### Task to carry out
The answer must be every line from the listing that holds the string "stroke".
━━━━━━━━━━━━━━━━━━━━
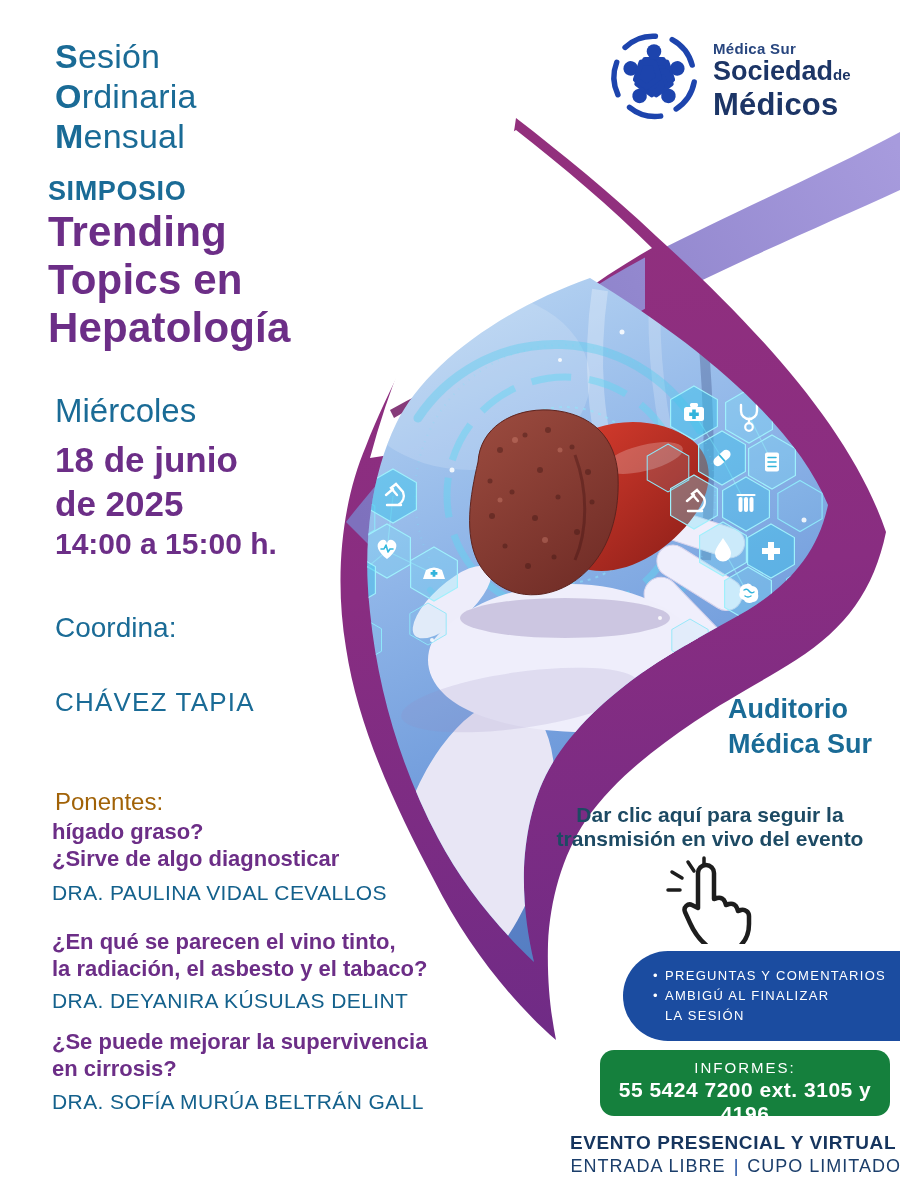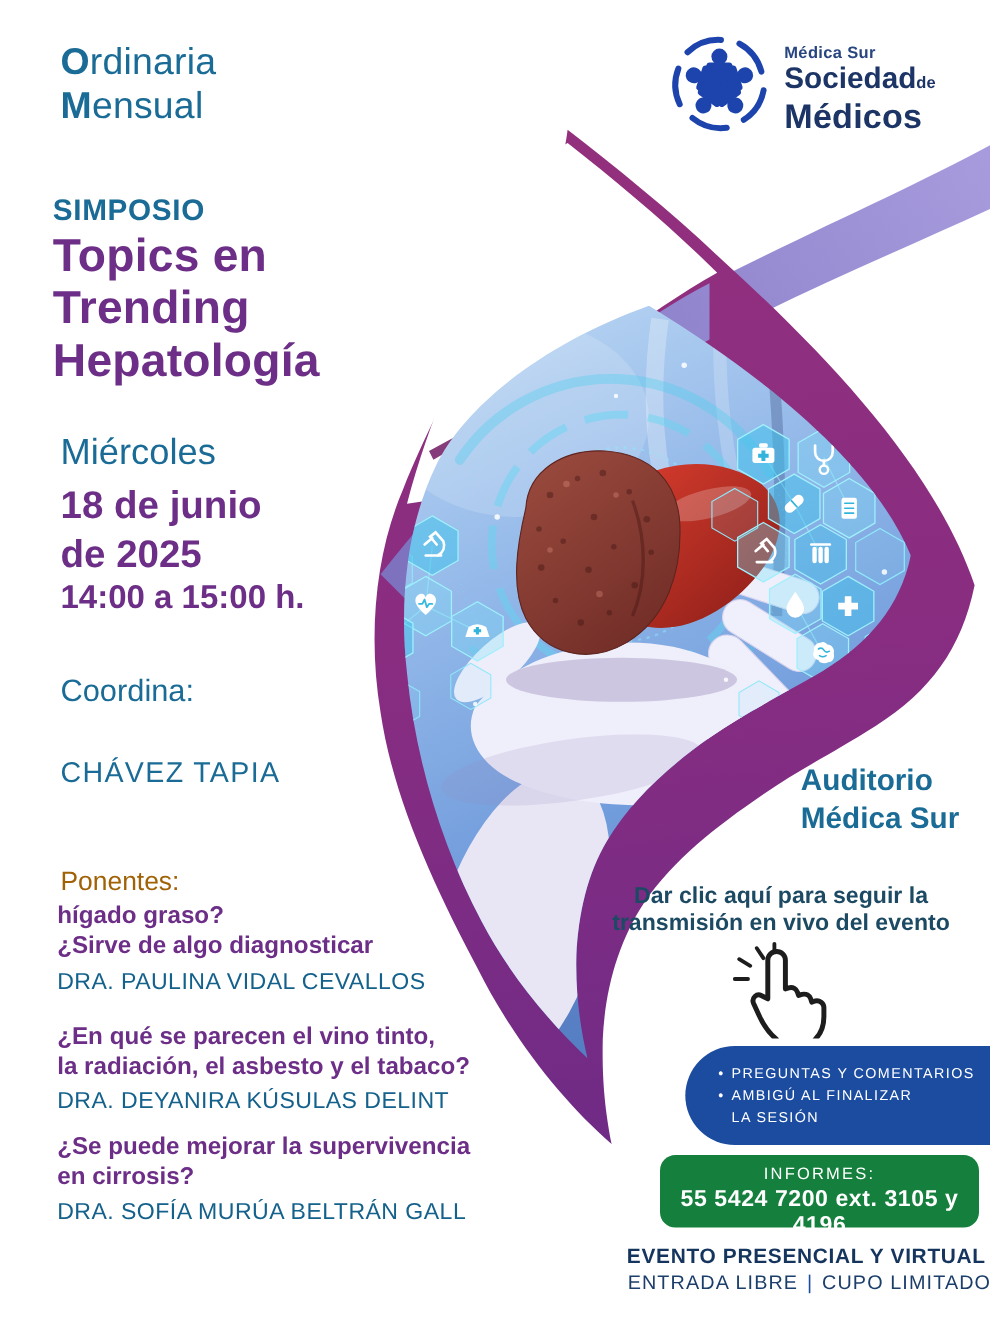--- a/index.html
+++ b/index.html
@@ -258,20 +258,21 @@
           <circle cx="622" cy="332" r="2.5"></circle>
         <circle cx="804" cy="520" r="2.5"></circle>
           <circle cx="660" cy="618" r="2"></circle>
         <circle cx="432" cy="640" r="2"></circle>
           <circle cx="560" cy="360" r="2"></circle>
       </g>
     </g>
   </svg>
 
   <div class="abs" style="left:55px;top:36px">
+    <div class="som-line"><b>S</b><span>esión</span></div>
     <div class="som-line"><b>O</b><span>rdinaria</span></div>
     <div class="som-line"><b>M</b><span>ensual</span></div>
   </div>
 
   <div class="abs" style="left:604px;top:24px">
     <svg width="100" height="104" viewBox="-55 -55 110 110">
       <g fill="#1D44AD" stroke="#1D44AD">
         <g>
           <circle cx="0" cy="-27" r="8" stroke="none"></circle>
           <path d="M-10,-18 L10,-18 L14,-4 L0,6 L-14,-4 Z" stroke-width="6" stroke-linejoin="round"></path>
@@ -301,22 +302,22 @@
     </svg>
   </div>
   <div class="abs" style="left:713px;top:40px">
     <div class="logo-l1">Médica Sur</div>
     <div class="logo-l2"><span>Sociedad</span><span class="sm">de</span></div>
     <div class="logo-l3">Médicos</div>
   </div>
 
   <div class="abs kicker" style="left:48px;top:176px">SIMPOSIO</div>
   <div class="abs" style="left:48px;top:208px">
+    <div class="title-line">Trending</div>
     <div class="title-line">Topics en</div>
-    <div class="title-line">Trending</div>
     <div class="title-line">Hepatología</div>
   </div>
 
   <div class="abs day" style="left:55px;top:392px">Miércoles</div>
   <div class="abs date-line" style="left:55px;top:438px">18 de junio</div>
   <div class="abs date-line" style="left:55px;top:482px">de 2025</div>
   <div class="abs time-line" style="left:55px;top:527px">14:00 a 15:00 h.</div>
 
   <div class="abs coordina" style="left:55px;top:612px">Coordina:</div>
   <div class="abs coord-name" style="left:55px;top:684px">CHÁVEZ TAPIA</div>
━━━━━━━━━━━━━━━━━━━━
### Problem solution
       <g fill="#1D44AD" stroke="#1D44AD">
           <circle cx="0" cy="-27" r="8" stroke="none"></circle>
           <path d="M-10,-18 L10,-18 L14,-4 L0,6 L-14,-4 Z" stroke-width="6" stroke-linejoin="round"></path>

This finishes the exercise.